Lettre ouverte à Lakhdar Ibrahimi sur l'ouverture des frontières entre le Maroc et l'Algérie, par Fatiha Daoudi

Lettre ouverte à Lakhdar Ibrahimi sur l'ouverture des frontières entre le Maroc et l'Algérie, par Fatiha Daoudi

Le contentieux entre l’Algérie et le Maroc est foncièrement lié au tracé colonial de leur frontière commune. Ce tracé a, pour avantager l’Algérie française, fait fi de l’histoire du Maroc comme il a fait fi de celle de la Tunisie, de la Libye et du Mali.

Non Monsieur Ibrahimi, il ne peut y avoir d’apaisement politique entre l’Algérie et le Maroc sans la résolution de l’affaire du Sahara ! Ce n’est certainement pas à un cacique du régime algérien comme vous que j’apprendrais cela ! Soutenir sans ciller que l’affaire du Sahara devrait être mise de côté pour permettre la construction du Grand Maghreb, c’est faire de l’angélisme et fourvoyer ainsi l’opinion publique ! Car seule, la mise à plat de ce contentieux,sans hypocrisie et sans détours, en fera une réalité.

L’Algérie, un jour ou l’autre, devrait arrêter d’occulter le fait que le Maroc est depuis quarante ans dans ses provinces sahariennes et n’est pas prêt à renoncer à leur administration qu’il exerce pleinement.
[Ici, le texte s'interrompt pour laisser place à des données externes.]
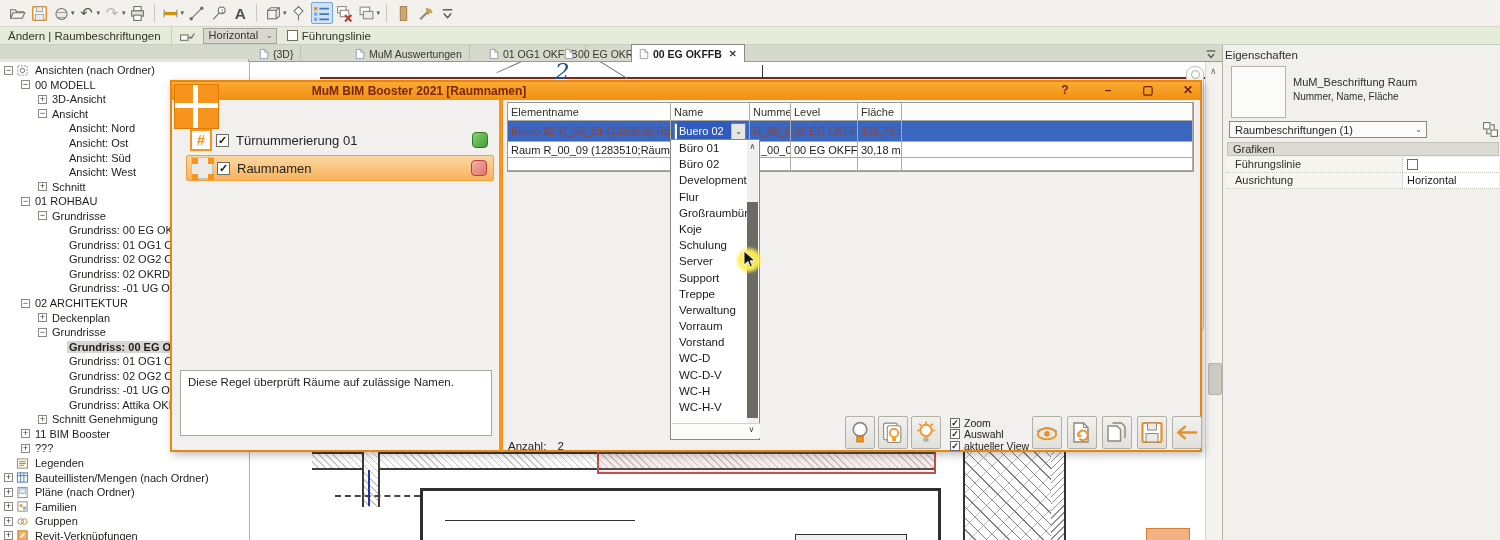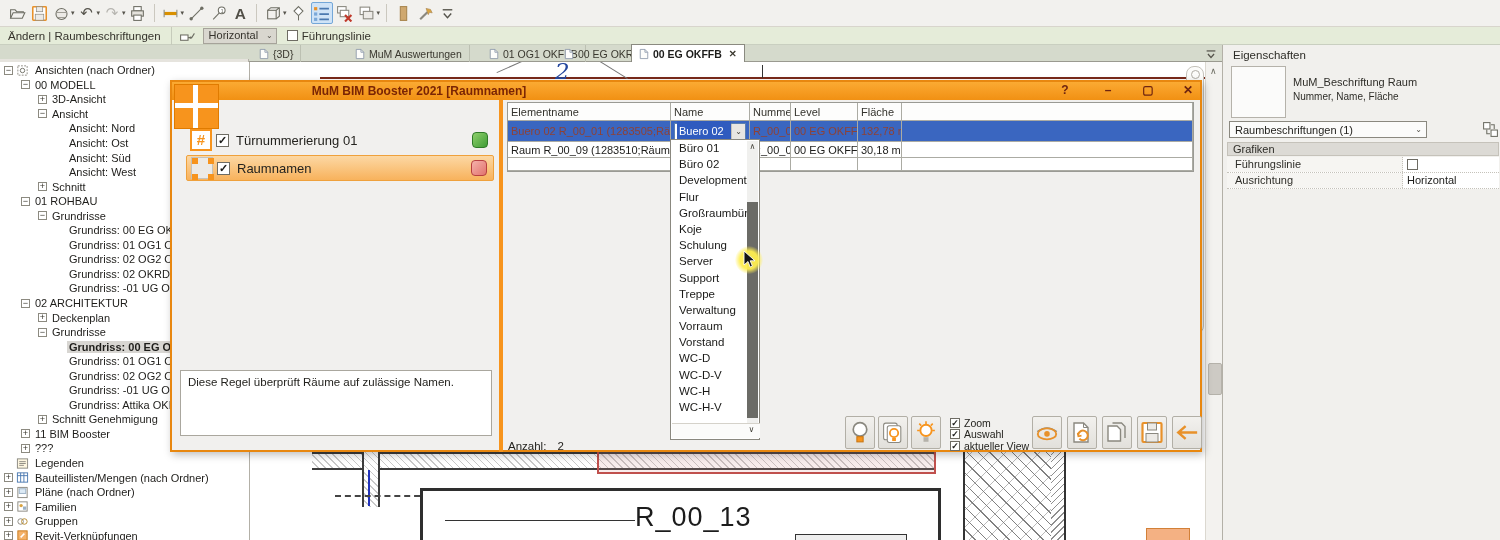--- a/index.html
+++ b/index.html
@@ -531,7 +531,7 @@
 </div>
 
 <div id="props" class="abs">
-  <div class="pfield" style="left:10px;top:4px;font-size:11.5px;color:#2e2d28;">Eigenschaften</div>
+  <div class="pfield" style="left:2px;top:4px;font-size:11.5px;color:#2e2d28;">Eigenschaften</div>
   <div class="pfield" style="left:8px;top:21px;width:55px;height:52px;background:#fbfbfa;border:1px solid #b5b2aa;"></div>
   <div class="pfield" style="left:70px;top:31px;font-size:11px;color:#2e2d28;">MuM_Beschriftung Raum</div>
   <div class="pfield" style="left:70px;top:46px;font-size:10px;color:#2e2d28;">Nummer, Name, Fläche</div>

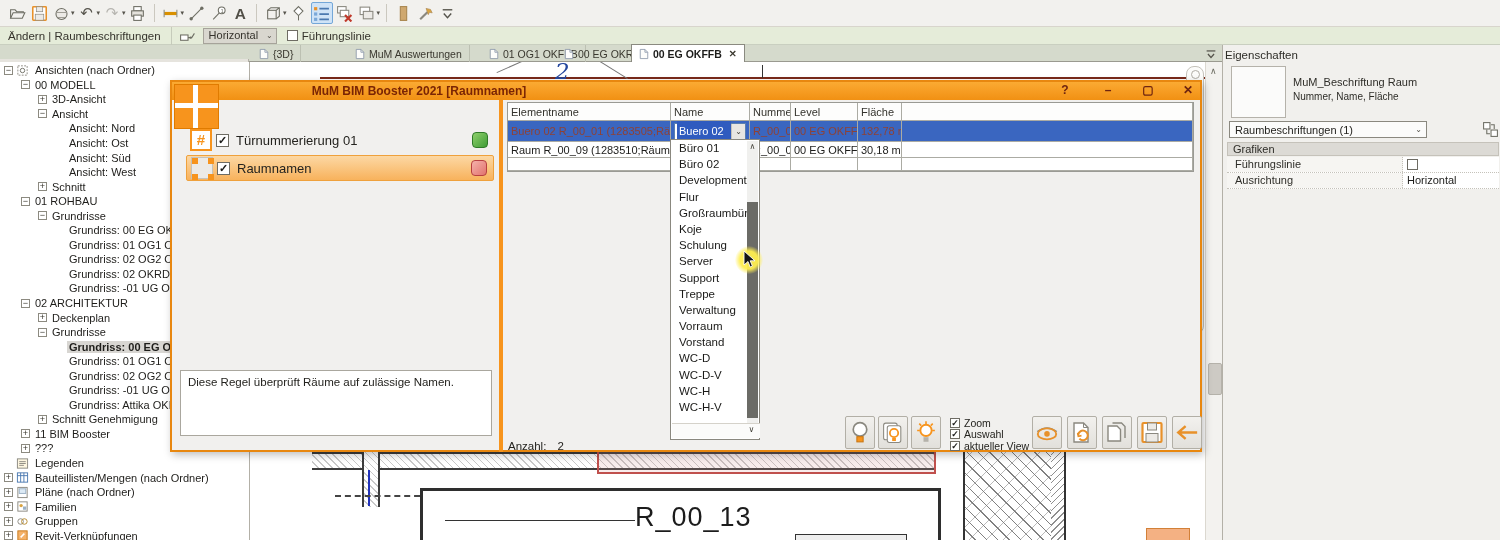--- a/index.html
+++ b/index.html
@@ -514,7 +514,6 @@
   <div class="abs" style="left:85px;top:433px;width:263px;height:0;border-top:2px dashed #444;"></div>
   <div class="abs" style="left:170px;top:426px;width:515px;height:52px;border:3px solid #2e2e2e;border-bottom:none;background:#fff;"></div>
   <div class="abs" style="left:195px;top:458px;width:190px;height:1px;background:#333;"></div>
-  <div class="abs" style="left:385px;top:440px;font-size:27px;color:#1c1c1c;letter-spacing:1px;">R_00_13</div>
   <div class="abs" style="left:545px;top:472px;width:110px;height:6px;border:1.5px solid #333;background:#eee;"></div>
   <div class="abs" style="left:713px;top:388px;width:88px;height:90px;border-left:2px solid #333;border-right:2px solid #333;background:repeating-linear-gradient(45deg,transparent 0 7px,#808080 7px 8px),repeating-linear-gradient(-45deg,transparent 0 11px,#bbb 11px 12px);"></div>
   <div class="abs hatch2" style="left:801px;top:388px;width:13px;height:90px;border-right:2px solid #333;"></div>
Elle devrait aussi remettre en cause son aide au Polisario sous le slogan ronflant du droit des peuples à disposer d’eux-mêmes et qui n’a pour conséquence que la pénalisation de notre région.

Force sera aussi pour le Maroc de rectifier, sur le plan international, sa position dans cette affaire et d’affirmer haut et fort qu’il n’y a pas de litige entre lui et le Polisario mais bien avec l’Algérie ! Que l’affaire du Sahara est tout simplement une conséquence de la colonisation du Maroc...

et que le fait qu’il ait eu deux colonisateurs, la France et l’Espagne et  non un seul comme l’Algérie, a compliqué sa décolonisation qui a dû se  faire par étapes et dont la dernière est la récupération des provinces sahariennes.

Il est également grand temps pour l’Algérie et le Maroc de reconnaitre que le partage colonial a fait beaucoup de mal à leurs relations, particulièrement à la circulation de la population maghrébine, et qu’il continue de le faire plus d’un demi-siècle après leur indépendance.

En donnant comme exemple l’édification de l’Union européenne, vous semblez oublier, Monsieur Ibrahimi,  que le lourd contentieux européen a été affronté avec maturité et sans ambiguïté. Seule, cette approche a pu effacer des siècles de luttes intestines. Aujourd’hui, même dans les pires cauchemars, il n’est pas possible d’envisager un retour aux situations conflictuelles !

Et vous savez pourquoi, Monsieur Ibrahimi ? Tout simplement parce les pays européens, après tant de souffrances, ont privilégié la responsabilité politique, la démocratie et le respect de la citoyenneté et des citoyens ! Ce que semble ignorer l’autoritarisme !

Cette réalité ne peut être ignorée, bien au contraire ! Appeler à mettre le contentieux du Sahara sous le tapis comme si c’était de la poussière afin d’édifier un espace maghrébin, c’est essayer de camoufler les responsabilités.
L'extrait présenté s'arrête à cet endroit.